For a football-first school like Clemson, the basketball program needs something with a little more pop, particularly in a hoops-first league like the ACC.

"You need to make something that has a chance to make a major statement," Brownell said. "You're not going to do this on a regular basis. At the time, Littlejohn was a good facility. And it still can be good, in some ways, but it's not modern.

"There are a lot of things with Littlejohn that are not as up to date. They don't have the ‘wow' factor in recruiting. There are things that are a little problematic that don't give it the shine that some of our competitors have."

And that's the issue -- the 300-plus days in the year when basketball games aren't being played inside Littlejohn Coliseum.

"I've said this all the time. On game day, when there are a good 8, 9 [or] 10,000 people in there, there's a rocking crowd, it's pretty good," Brownell said.

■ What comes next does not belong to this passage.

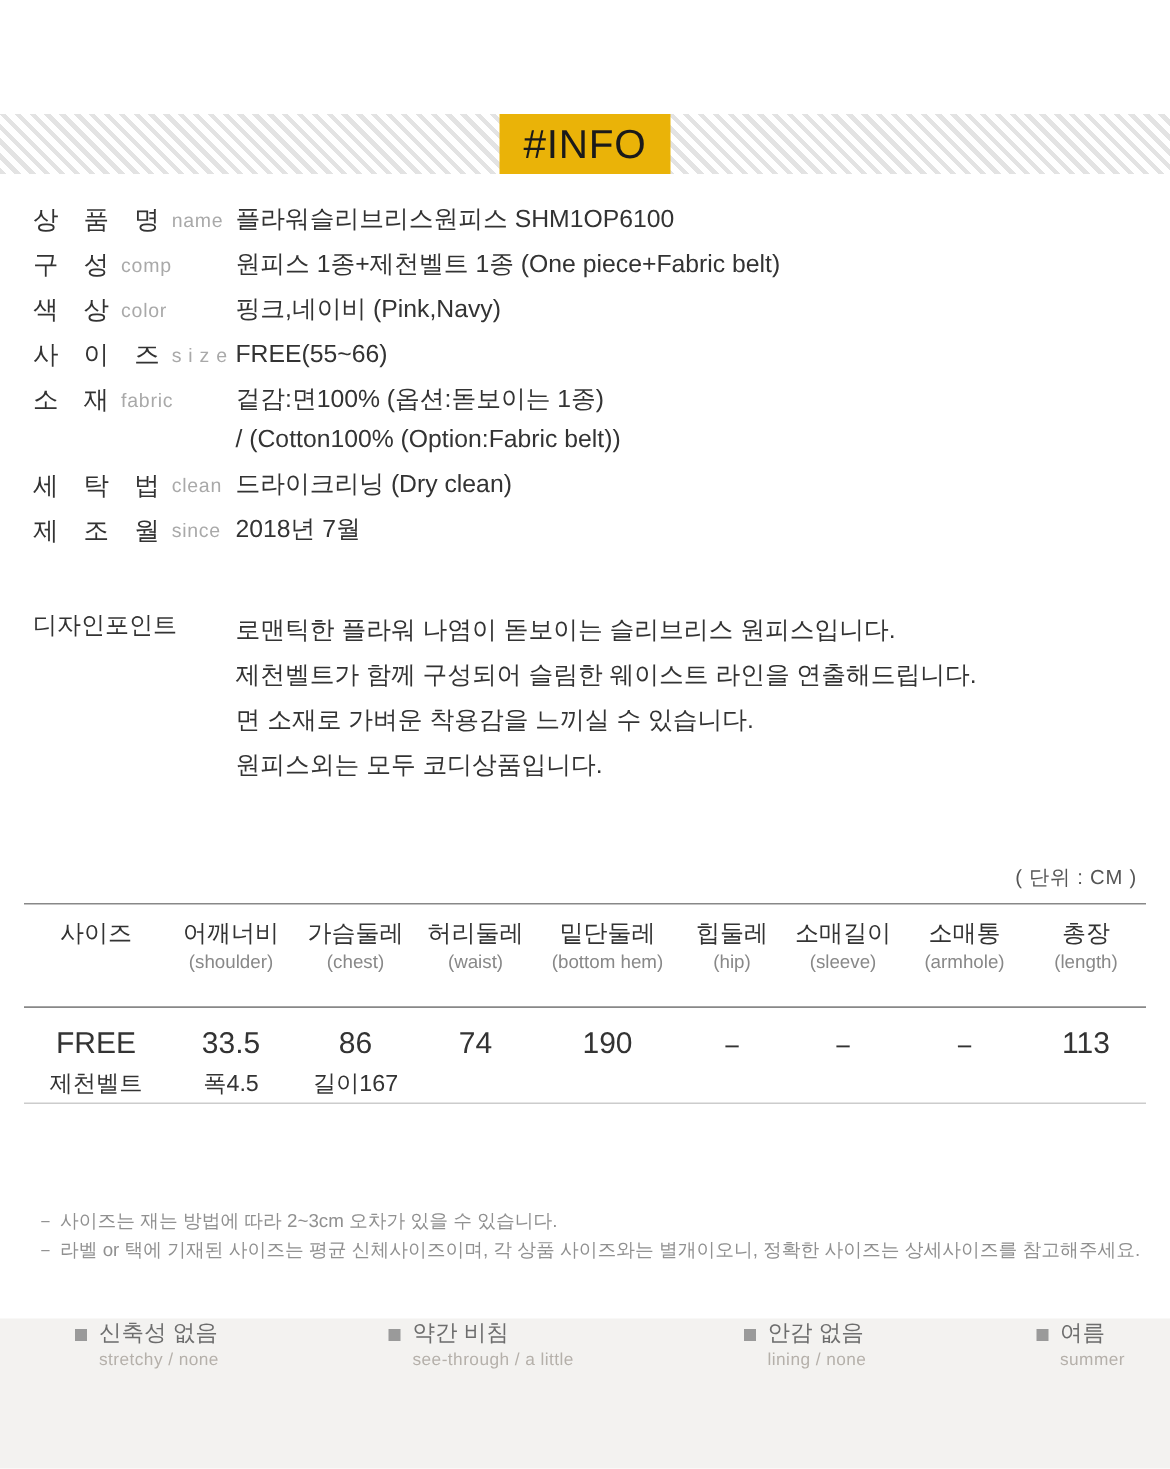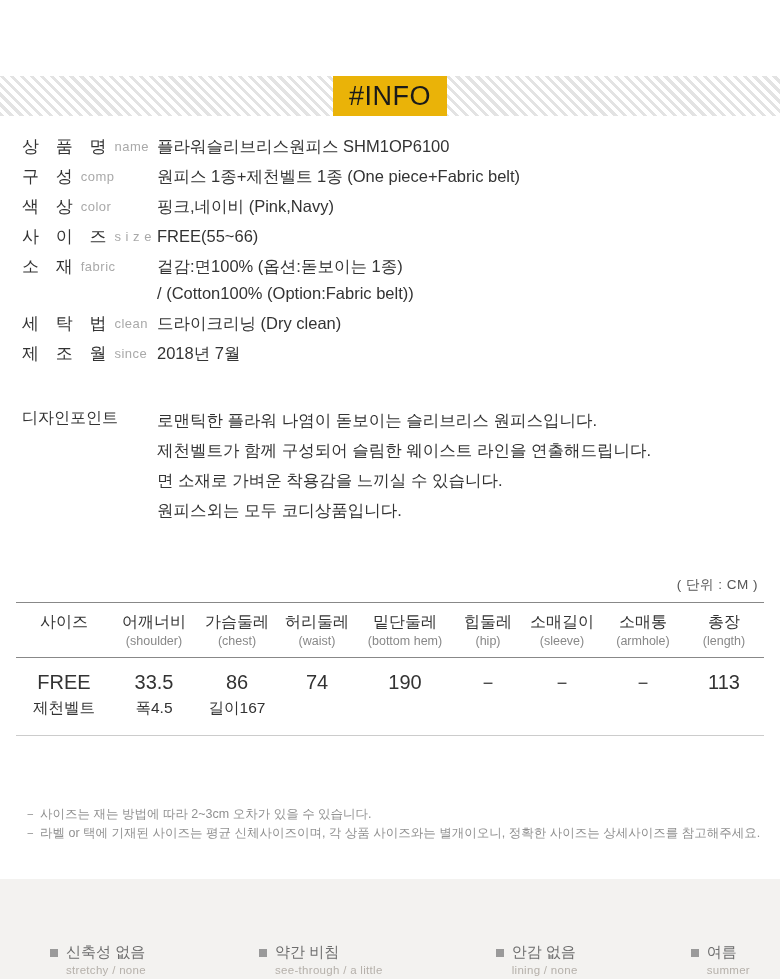"(shoulder)" .size-table thead tr.head-en th { padding-bottom: 9px -> 23px }
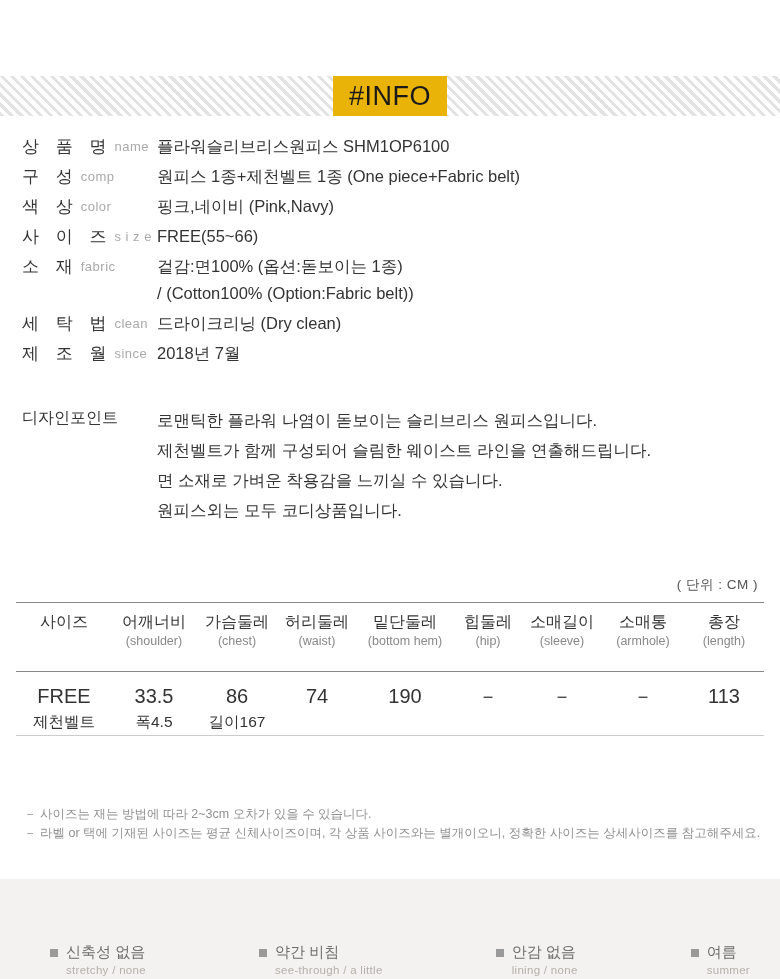"신축성 없음" .attr-bar { align-items: flex-end -> flex-start }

But, when Clemson basketball staffs have had prospects on campus during the spring, summer and fall, their post-visit interviews with CUTigers rarely include positive words about the basketball arena.

"They don't ever leave here talking about how great Littlejohn is," Brownell said. "Nobody ever leaves here quoting, ‘Littlejohn was a great facility.'"

Fortunately, for Brownell, he's got another one of the most powerful men on campus in his corner.

"Dabo [Swinney] told me a couple of years ago, ‘Hey, they've got to do something to help you with that.' This is one of the best things to happen for me as the head coach here," Brownell said. "They've made major changes to the West End Zone."

And look at what that's done for the football program, particularly on the recruiting trail. Now coupled with the new indoor practice facility, the sky is the limit for Clemson football.

For now, there's a ceiling over the basketball program. Unfortunately, for James Cororan Littlejohn, his building has a lot to do with it.

"We have to continue to show people, both within the university and outside, basketball is important here," Brownell said. "Certainly, Dan has grabbed this bull by the horns and has approached it…he sees the value in this and understands it is important moving forward for basketball at Clemson, so it is exciting."

Some new digs would make it even more exciting for Brownell and Clemson's basketball supporters.